Personal information
- Full name: Joshua Begley
- Nickname: "Fridge"
- Born: 3 July 1998 (age 27)
- Original team: Eastern Ranges (TAC Cup)
- Draft: No. 31, 2016 national draft
- Height: 188 cm (6 ft 2 in)
- Weight: 89 kg (196 lb)
- Position: Forward / Midfielder

Club information
- Current club: Essendon
- Number: 16

Playing career^{1}
- Years: Club / Games (Goals)
- 2017–2020: Essendon / 17 (15)
- ^{1} Playing statistics correct to the end of 2020.

= Josh Begley (footballer) =

Australian rules footballer

Joshua Begley (born 3 July 1998) is a professional Australian rules footballer who last played for the Essendon Football Club in the Australian Football League (AFL). He was recruited by the Essendon Football Club with the 31st overall selection in the 2016 national draft.
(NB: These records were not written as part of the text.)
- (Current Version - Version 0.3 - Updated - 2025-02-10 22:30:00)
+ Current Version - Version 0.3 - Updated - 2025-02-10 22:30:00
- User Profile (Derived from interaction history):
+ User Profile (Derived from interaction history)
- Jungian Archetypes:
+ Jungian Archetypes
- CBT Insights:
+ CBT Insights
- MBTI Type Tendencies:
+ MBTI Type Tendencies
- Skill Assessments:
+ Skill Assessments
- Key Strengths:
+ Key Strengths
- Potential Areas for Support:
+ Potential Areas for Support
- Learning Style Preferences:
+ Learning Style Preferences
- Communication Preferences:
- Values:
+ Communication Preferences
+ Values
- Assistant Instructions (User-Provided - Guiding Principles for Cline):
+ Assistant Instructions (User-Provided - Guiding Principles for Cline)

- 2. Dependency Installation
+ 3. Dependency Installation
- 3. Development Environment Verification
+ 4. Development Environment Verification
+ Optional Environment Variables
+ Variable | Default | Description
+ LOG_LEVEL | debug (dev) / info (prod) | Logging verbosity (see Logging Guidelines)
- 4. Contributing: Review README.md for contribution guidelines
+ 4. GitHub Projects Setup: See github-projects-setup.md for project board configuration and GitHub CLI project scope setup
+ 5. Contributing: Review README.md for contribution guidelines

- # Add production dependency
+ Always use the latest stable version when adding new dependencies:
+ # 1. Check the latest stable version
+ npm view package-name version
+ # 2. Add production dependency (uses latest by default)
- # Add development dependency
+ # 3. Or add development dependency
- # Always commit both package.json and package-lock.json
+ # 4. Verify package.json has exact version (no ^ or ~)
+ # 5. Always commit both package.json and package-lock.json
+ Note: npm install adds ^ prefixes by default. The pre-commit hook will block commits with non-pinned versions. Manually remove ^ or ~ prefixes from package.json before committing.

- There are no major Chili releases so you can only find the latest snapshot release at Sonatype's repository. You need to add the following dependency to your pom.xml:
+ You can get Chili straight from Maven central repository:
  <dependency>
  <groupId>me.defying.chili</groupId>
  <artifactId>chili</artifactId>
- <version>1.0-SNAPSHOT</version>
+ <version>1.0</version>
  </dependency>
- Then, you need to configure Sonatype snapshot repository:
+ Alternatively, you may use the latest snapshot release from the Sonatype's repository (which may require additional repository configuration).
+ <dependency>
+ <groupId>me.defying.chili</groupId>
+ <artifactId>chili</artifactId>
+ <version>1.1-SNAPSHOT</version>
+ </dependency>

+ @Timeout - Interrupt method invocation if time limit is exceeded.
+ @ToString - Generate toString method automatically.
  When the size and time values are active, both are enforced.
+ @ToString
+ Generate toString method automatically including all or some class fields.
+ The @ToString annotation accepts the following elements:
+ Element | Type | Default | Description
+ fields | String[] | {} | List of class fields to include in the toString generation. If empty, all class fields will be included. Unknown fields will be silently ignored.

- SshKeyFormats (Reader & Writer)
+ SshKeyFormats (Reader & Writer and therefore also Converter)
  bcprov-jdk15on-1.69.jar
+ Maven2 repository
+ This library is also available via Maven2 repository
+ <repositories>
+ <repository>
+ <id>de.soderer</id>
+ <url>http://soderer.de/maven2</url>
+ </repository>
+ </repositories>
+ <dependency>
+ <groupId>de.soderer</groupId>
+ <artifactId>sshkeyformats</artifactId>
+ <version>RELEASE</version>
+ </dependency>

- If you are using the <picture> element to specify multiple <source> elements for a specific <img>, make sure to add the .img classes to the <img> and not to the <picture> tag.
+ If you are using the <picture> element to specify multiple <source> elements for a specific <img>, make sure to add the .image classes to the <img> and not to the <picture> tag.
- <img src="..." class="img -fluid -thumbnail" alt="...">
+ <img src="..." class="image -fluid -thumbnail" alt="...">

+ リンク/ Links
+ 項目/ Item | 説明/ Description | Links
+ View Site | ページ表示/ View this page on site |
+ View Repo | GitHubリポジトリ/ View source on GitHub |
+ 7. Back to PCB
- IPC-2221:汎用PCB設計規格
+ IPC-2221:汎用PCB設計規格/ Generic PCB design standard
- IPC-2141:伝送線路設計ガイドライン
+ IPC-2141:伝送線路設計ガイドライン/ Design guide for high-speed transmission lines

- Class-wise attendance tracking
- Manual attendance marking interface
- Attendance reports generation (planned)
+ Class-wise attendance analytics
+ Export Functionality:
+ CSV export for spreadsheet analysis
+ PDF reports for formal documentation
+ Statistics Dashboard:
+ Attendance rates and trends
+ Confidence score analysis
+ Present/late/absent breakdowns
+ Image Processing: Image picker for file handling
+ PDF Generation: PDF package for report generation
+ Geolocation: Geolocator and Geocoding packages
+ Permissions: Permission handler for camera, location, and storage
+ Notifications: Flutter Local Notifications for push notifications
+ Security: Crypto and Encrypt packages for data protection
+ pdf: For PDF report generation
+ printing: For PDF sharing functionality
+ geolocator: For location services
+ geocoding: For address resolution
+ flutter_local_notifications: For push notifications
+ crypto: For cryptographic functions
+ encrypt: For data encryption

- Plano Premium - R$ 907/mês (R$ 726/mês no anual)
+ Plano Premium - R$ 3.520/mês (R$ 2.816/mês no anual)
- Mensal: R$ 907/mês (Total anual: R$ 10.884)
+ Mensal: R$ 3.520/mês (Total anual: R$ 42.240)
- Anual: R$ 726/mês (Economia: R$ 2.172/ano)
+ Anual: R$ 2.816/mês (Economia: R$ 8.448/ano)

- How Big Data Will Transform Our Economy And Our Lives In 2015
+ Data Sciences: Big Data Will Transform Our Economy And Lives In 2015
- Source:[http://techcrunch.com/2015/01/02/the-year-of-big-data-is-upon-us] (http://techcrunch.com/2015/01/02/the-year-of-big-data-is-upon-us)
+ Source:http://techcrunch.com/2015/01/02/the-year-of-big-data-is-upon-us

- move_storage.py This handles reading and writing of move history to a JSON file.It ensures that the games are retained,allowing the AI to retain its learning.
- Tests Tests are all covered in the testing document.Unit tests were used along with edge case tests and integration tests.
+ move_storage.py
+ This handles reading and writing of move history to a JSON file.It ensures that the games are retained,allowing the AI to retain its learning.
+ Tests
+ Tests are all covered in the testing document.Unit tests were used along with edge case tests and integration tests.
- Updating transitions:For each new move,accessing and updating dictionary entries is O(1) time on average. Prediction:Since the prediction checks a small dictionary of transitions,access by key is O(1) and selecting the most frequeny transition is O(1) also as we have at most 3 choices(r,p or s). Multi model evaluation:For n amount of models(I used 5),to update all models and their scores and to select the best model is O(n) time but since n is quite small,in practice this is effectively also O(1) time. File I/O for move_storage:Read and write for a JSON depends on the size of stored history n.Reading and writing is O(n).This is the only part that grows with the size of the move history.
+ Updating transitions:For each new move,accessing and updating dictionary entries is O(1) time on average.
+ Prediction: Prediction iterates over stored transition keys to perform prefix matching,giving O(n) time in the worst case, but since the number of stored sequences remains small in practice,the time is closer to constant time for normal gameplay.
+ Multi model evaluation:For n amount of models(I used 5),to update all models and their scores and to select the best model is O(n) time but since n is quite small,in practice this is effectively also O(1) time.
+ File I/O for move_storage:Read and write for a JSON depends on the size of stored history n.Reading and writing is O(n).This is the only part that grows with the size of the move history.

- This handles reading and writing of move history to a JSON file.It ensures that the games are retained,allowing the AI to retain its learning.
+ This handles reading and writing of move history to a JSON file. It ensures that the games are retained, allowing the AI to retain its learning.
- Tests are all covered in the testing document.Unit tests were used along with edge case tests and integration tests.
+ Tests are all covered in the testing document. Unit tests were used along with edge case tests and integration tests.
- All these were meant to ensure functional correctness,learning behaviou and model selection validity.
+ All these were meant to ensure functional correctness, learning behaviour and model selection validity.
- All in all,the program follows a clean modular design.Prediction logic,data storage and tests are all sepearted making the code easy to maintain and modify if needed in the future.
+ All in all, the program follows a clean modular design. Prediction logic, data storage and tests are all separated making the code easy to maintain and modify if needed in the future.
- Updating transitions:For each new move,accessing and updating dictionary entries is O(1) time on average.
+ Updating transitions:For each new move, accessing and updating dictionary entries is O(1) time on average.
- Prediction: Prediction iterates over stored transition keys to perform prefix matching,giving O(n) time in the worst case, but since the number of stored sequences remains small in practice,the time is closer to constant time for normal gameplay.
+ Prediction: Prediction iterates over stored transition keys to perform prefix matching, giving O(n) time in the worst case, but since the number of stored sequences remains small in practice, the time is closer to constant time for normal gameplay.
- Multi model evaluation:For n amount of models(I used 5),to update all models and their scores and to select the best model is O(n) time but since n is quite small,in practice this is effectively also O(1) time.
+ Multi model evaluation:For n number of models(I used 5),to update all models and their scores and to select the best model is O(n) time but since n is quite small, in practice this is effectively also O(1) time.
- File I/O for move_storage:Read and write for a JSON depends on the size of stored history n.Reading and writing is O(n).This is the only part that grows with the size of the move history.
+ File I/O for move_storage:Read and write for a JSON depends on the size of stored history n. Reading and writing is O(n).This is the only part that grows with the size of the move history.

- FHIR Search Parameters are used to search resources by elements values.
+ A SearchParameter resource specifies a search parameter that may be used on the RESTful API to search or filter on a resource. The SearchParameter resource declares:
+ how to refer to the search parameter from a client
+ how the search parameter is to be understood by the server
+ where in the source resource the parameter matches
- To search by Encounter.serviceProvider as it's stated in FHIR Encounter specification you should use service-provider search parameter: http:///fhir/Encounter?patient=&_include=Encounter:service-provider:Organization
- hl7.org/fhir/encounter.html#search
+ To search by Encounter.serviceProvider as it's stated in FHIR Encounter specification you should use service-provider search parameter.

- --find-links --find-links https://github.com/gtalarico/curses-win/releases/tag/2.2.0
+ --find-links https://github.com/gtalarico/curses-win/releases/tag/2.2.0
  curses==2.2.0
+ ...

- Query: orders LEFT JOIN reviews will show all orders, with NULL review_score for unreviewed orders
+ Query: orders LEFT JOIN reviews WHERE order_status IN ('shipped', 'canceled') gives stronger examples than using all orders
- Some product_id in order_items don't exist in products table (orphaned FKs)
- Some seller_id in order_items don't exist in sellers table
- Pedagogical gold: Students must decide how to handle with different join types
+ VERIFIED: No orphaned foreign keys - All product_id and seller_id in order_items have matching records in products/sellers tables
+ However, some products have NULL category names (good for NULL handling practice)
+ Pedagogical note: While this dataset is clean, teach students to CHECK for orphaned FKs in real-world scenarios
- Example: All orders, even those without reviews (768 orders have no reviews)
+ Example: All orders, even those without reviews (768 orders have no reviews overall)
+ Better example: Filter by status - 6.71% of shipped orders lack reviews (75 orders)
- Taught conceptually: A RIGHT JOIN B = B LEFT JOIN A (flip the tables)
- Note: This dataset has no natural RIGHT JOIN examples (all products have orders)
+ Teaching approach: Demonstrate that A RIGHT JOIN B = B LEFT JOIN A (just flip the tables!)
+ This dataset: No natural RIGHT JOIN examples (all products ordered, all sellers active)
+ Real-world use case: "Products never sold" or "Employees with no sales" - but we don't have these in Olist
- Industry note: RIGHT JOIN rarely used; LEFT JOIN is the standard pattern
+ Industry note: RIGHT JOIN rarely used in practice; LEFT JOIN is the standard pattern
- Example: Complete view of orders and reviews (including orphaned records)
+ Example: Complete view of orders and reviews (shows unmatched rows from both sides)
He made his debut in round 22 of the 2017 AFL season, in which he recorded thirteen disposals, seven marks, two goals and three goal assists in a thirty-three point win against at Metricon Stadium. His first 5 disposals in AFL football resulted in 2 goals and 3 score assists. He remained in the side for the final game of the season and played in Essendon's losing elimination final against Sydney in his third game, scoring two goals.

At the end of the 2020 AFL season, Begley was informed he would not be receiving a new contract, and would be delisted from the club.
Since 2021 Begley has been playing for the Frankston Football Club in the Victorian Football League.